Your task: All records below are to be duplicated exactly, with every picture excluded.

Data in this exercise:
....

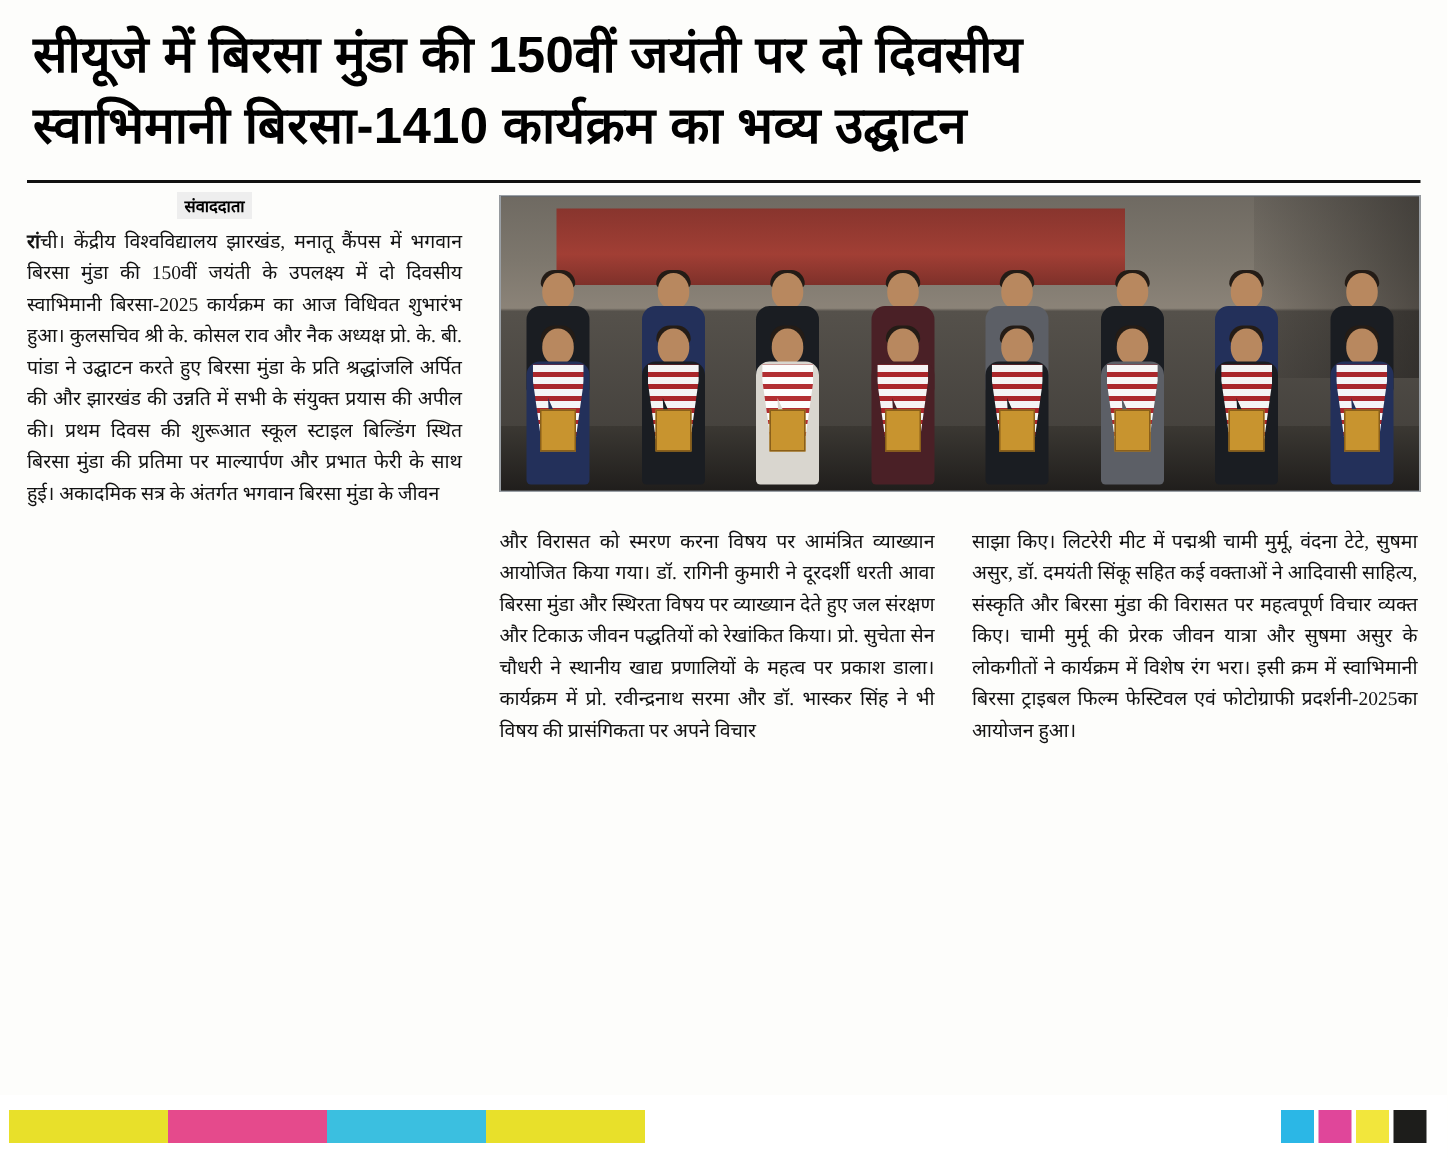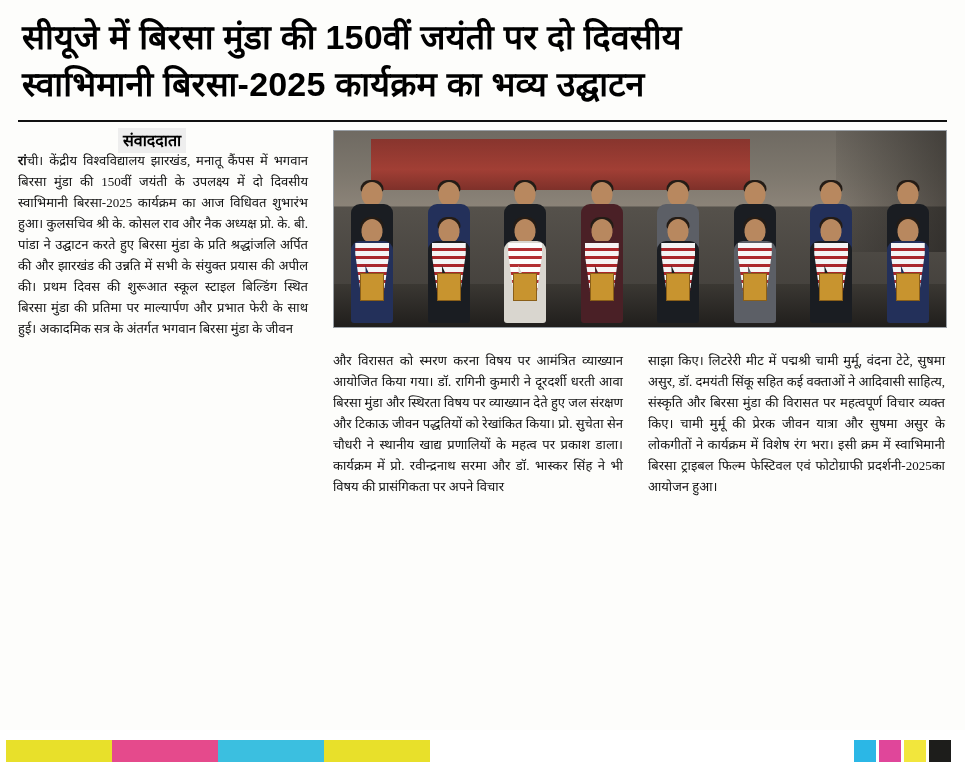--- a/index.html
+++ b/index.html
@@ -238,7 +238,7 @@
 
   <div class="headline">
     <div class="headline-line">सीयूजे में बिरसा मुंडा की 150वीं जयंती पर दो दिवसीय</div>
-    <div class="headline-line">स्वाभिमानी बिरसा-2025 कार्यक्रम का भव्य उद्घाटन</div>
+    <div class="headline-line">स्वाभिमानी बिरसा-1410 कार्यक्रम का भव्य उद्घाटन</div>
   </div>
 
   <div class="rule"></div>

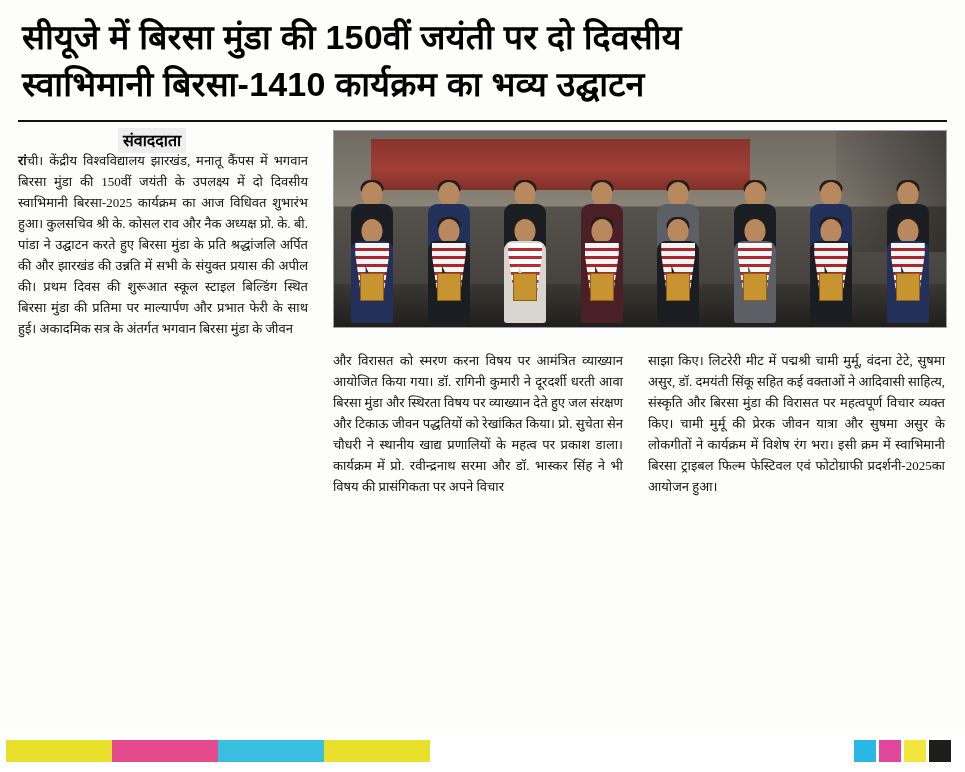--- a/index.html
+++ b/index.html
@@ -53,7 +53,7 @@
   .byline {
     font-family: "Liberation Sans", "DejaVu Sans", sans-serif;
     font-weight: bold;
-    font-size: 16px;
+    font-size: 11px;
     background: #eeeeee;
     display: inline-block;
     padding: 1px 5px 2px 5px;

....

Result of the exercise:
--- a/index.html
+++ b/index.html
@@ -238,7 +238,7 @@
 
   <div class="headline">
     <div class="headline-line">सीयूजे में बिरसा मुंडा की 150वीं जयंती पर दो दिवसीय</div>
-    <div class="headline-line">स्वाभिमानी बिरसा-2025 कार्यक्रम का भव्य उद्घाटन</div>
+    <div class="headline-line">स्वाभिमानी बिरसा-1410 कार्यक्रम का भव्य उद्घाटन</div>
   </div>
 
   <div class="rule"></div>

--- a/index.html
+++ b/index.html
@@ -53,7 +53,7 @@
   .byline {
     font-family: "Liberation Sans", "DejaVu Sans", sans-serif;
     font-weight: bold;
-    font-size: 16px;
+    font-size: 11px;
     background: #eeeeee;
     display: inline-block;
     padding: 1px 5px 2px 5px;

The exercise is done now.